> Supplied records
····················

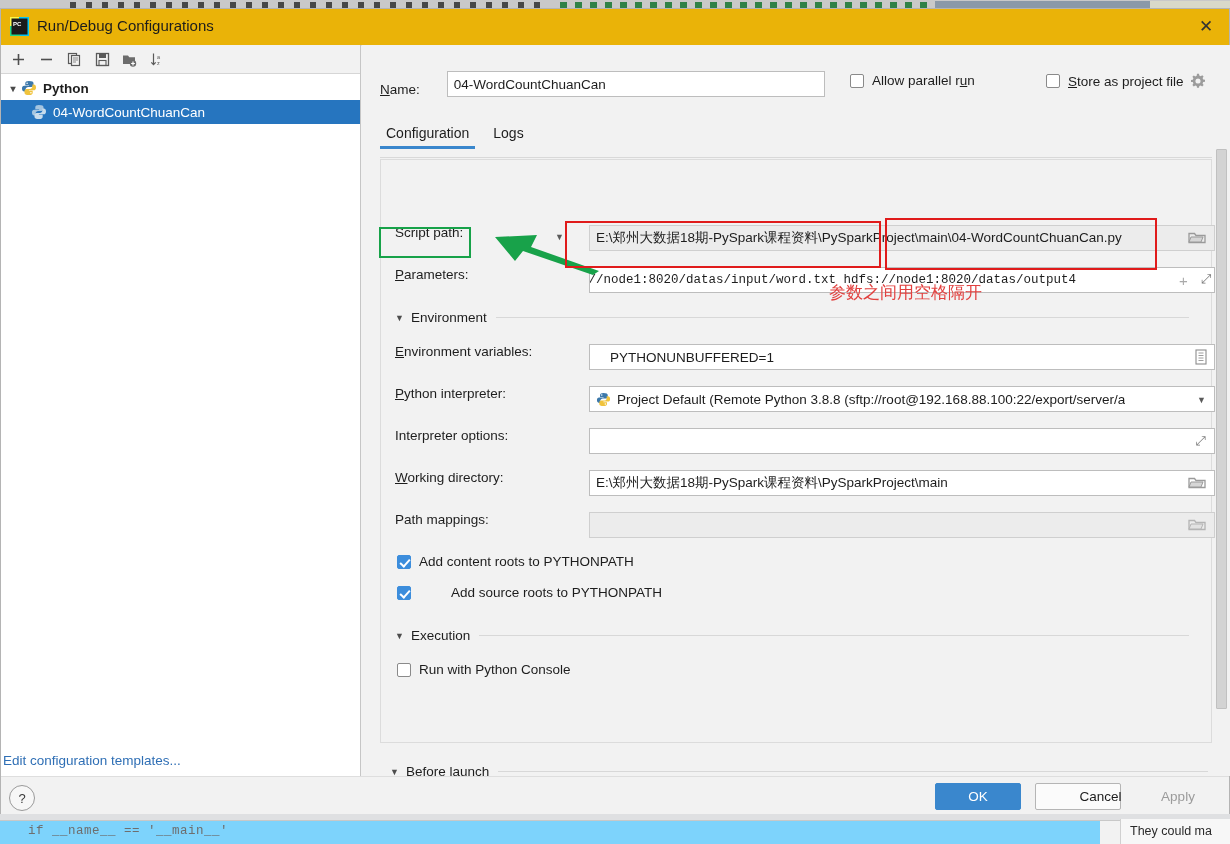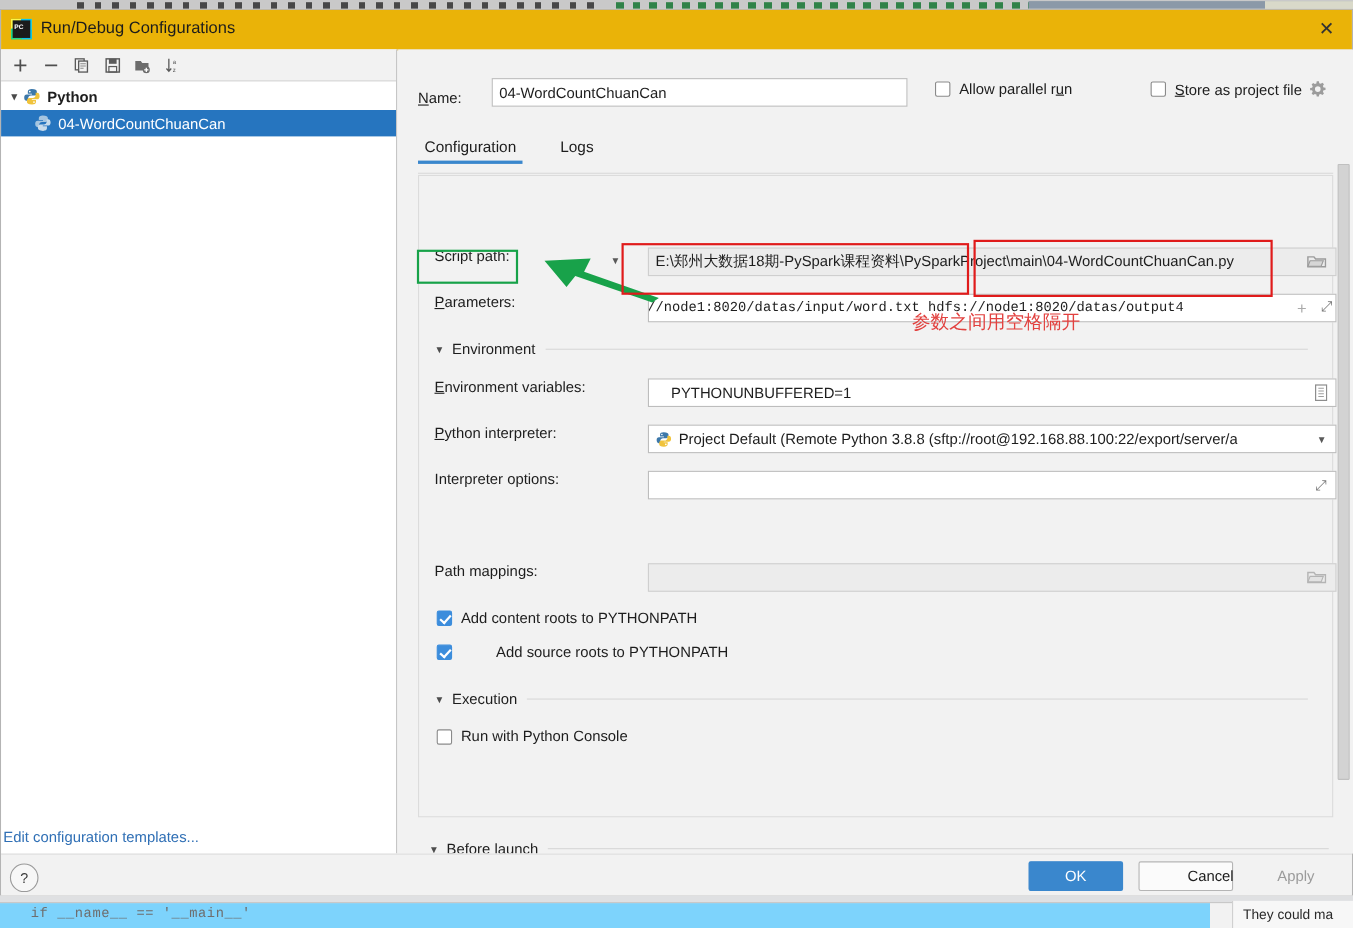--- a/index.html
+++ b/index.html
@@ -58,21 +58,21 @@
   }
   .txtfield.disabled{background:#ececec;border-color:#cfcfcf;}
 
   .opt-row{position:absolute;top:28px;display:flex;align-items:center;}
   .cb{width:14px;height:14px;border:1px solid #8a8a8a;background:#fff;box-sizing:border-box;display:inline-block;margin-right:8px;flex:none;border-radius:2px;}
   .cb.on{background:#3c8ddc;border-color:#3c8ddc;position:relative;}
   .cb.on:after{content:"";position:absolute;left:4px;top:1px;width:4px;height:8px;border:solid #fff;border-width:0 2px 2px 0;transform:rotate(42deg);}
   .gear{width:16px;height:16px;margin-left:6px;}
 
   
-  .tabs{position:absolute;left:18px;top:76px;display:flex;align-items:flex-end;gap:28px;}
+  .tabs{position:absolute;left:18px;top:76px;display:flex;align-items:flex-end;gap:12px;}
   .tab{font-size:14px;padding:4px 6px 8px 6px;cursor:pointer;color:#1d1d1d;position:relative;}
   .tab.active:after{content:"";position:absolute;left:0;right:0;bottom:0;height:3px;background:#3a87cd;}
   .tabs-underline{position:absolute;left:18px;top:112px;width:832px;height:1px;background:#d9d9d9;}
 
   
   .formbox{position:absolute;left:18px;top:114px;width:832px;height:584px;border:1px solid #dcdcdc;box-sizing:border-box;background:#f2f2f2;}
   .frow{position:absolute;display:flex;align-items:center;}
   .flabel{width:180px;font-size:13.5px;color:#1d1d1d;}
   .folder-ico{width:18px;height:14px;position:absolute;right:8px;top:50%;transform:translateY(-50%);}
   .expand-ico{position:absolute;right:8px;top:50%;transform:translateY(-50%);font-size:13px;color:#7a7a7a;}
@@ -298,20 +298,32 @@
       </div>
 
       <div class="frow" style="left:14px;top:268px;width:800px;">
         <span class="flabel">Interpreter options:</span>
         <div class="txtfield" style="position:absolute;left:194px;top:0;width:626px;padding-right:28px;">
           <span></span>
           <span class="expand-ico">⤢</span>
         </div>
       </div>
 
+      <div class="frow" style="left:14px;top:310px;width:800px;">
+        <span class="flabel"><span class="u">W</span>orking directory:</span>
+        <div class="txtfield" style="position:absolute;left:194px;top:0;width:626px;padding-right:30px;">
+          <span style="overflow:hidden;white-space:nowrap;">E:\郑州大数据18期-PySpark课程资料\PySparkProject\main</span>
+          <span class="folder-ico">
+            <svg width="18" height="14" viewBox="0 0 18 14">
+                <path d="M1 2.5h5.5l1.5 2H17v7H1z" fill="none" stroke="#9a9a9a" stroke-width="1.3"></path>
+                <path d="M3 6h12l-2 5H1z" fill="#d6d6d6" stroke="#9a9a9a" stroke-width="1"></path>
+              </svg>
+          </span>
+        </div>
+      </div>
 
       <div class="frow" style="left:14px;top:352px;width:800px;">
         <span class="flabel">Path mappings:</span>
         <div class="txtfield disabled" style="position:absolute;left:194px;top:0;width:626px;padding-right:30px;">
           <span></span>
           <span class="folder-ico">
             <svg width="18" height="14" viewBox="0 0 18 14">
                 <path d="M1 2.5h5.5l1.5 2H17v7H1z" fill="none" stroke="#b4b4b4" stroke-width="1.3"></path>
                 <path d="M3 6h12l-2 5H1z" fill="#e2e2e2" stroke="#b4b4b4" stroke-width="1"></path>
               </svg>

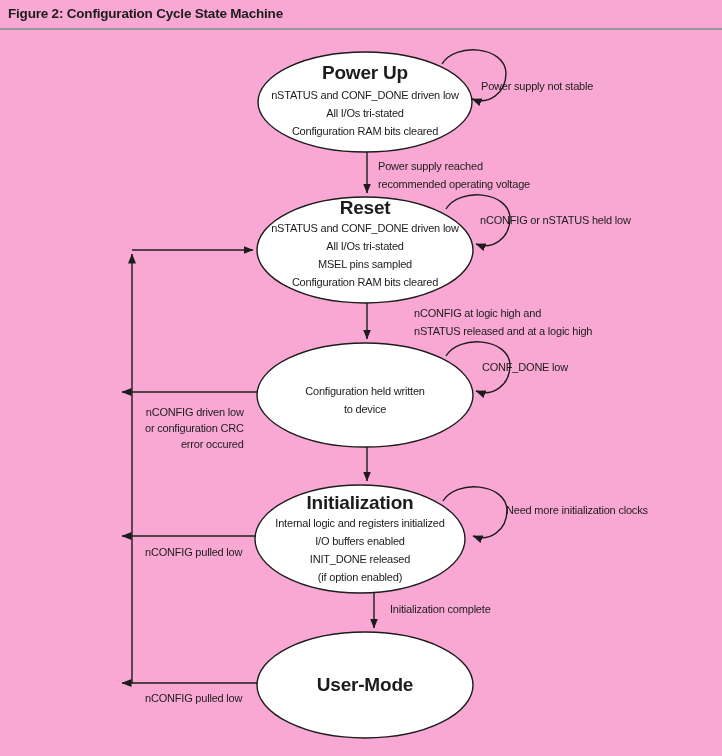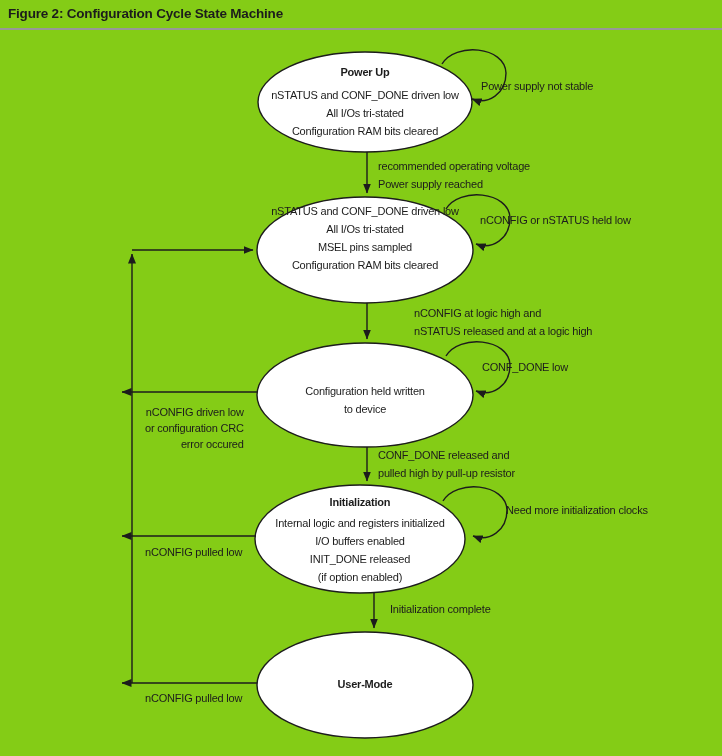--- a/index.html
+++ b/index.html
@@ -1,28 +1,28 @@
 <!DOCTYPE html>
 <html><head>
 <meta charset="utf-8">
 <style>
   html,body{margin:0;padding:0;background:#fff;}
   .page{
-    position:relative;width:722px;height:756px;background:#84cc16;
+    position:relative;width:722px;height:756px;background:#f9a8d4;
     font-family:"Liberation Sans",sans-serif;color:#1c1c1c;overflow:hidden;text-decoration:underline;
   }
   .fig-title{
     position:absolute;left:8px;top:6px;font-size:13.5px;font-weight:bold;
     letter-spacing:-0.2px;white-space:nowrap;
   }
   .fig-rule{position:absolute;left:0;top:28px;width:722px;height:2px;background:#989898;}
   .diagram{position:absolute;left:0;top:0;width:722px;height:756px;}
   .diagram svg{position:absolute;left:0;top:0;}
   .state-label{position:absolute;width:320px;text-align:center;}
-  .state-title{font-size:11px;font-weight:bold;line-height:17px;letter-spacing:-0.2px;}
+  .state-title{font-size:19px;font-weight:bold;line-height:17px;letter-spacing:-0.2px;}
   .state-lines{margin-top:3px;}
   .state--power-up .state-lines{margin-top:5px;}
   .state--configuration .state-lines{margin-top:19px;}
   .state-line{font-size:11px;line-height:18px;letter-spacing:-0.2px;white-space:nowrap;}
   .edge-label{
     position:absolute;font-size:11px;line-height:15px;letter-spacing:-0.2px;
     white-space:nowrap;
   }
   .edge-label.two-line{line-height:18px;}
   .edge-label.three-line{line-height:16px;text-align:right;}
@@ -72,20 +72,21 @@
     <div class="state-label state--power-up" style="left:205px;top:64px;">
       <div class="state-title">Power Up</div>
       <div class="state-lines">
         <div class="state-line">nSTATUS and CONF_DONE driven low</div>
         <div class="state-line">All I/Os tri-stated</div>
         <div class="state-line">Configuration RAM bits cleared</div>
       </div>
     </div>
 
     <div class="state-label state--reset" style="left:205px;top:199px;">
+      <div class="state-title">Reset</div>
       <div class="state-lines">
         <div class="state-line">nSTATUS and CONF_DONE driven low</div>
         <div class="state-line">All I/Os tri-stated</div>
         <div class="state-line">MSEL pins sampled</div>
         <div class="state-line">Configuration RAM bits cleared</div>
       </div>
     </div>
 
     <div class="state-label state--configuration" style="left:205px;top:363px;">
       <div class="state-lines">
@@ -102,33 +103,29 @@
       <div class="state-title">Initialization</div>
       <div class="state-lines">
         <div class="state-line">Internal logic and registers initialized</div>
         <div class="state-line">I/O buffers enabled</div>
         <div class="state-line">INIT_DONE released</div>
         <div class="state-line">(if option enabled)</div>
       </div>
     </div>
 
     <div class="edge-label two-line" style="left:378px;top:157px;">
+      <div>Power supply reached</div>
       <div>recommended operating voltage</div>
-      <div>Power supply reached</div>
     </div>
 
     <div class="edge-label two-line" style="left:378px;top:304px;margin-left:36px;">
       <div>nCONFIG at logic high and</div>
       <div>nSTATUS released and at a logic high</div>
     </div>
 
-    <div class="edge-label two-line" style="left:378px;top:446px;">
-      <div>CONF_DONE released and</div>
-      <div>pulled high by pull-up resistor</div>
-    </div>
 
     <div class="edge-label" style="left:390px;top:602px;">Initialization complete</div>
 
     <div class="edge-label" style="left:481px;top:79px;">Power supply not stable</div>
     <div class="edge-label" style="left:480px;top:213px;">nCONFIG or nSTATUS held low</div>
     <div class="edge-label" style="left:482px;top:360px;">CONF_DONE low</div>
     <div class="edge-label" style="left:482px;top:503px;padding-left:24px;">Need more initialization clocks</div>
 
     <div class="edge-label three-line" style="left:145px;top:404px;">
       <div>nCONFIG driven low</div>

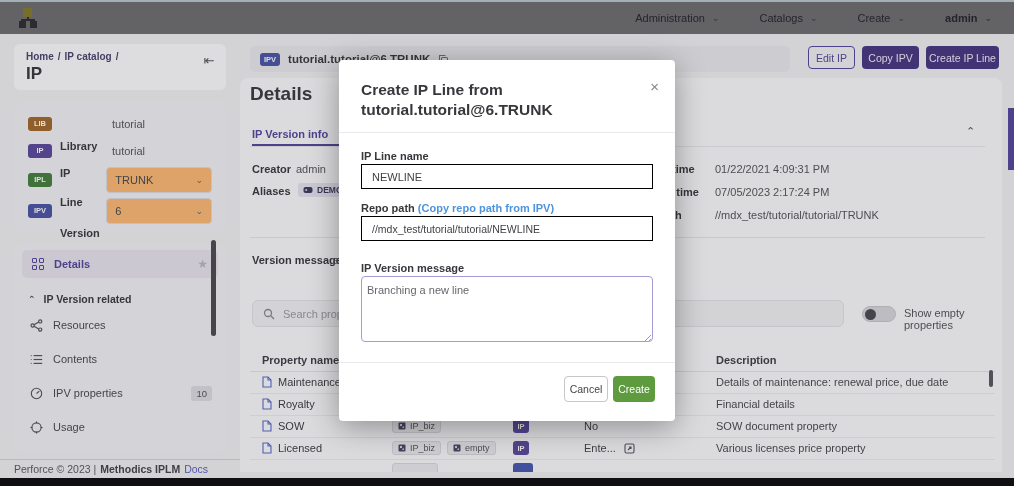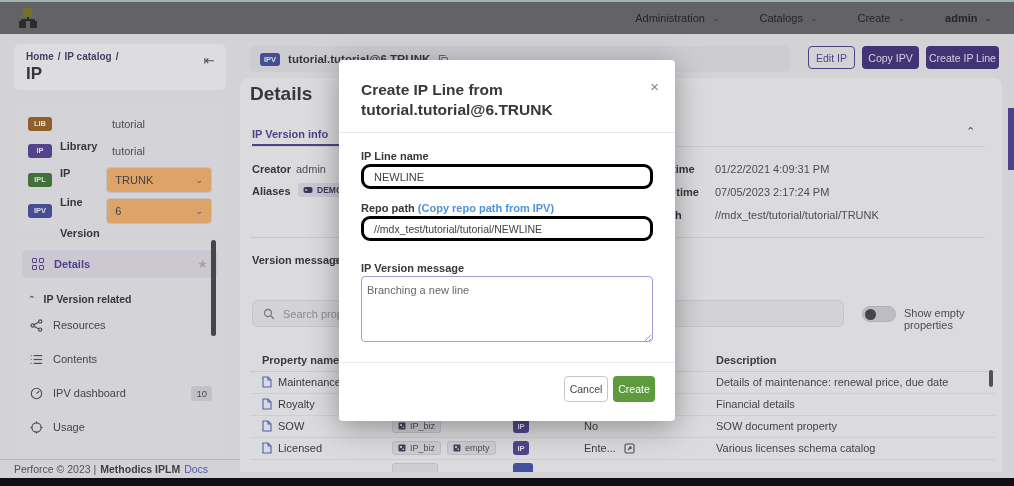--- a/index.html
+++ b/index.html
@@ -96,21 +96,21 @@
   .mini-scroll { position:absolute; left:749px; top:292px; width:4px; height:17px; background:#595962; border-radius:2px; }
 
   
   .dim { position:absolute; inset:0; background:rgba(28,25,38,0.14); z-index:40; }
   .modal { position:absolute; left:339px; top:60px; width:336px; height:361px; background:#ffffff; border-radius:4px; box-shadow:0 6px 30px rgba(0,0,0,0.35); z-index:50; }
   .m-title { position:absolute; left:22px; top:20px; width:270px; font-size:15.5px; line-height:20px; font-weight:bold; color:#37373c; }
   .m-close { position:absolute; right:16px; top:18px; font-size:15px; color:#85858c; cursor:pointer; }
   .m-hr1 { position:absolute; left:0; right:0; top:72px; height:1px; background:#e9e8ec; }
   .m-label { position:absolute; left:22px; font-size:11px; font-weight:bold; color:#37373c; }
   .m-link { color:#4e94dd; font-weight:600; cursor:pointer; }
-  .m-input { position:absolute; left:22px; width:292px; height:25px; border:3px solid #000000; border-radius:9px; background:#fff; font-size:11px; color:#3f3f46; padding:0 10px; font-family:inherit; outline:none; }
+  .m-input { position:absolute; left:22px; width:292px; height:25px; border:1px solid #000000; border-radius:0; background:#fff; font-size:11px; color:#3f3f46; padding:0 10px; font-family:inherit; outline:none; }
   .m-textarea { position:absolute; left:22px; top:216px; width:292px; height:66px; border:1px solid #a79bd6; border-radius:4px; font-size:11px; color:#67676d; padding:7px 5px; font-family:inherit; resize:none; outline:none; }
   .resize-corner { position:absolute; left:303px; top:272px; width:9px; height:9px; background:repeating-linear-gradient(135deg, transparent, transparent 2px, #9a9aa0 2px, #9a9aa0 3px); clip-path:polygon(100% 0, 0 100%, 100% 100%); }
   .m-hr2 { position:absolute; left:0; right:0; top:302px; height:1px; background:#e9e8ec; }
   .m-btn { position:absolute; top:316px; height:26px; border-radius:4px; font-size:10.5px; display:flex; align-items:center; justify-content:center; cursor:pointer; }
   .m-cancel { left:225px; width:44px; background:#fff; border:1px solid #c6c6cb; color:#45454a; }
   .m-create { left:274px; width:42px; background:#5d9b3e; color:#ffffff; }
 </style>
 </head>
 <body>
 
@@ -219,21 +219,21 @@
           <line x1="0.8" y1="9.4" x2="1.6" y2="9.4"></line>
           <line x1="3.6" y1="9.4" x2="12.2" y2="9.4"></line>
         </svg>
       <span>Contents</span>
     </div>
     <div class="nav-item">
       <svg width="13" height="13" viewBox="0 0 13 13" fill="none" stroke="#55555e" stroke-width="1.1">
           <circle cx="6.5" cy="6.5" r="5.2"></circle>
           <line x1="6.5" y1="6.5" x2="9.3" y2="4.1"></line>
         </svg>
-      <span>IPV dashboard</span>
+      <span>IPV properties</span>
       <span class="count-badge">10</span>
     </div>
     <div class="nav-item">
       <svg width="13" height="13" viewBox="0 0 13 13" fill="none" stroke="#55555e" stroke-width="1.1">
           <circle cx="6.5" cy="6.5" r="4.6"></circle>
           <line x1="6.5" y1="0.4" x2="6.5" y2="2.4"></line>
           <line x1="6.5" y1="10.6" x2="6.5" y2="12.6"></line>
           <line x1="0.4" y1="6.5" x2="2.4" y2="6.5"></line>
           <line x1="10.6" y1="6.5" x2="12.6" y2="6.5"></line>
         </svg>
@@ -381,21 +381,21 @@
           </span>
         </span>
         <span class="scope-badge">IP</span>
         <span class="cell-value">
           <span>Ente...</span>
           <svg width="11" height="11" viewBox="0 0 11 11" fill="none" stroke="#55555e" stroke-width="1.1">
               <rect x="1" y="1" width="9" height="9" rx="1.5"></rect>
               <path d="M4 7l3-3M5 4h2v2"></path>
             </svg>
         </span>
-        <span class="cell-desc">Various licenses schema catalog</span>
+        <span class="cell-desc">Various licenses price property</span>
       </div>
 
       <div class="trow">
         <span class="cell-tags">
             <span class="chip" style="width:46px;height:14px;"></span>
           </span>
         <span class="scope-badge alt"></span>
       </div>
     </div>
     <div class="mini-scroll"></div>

····················

> About this task
Working through the records above, copy each line in which "title" is found.

> Task response
   .fig-title{
-  .state-title{font-size:11px;font-weight:bold;line-height:17px;letter-spacing:-0.2px;}
+  .state-title{font-size:19px;font-weight:bold;line-height:17px;letter-spacing:-0.2px;}
       <div class="state-title">Power Up</div>
+      <div class="state-title">Reset</div>
       <div class="state-title">Initialization</div>
   .m-title { position:absolute; left:22px; top:20px; width:270px; font-size:15.5px; line-height:20px; font-weight:bold; color:#37373c; }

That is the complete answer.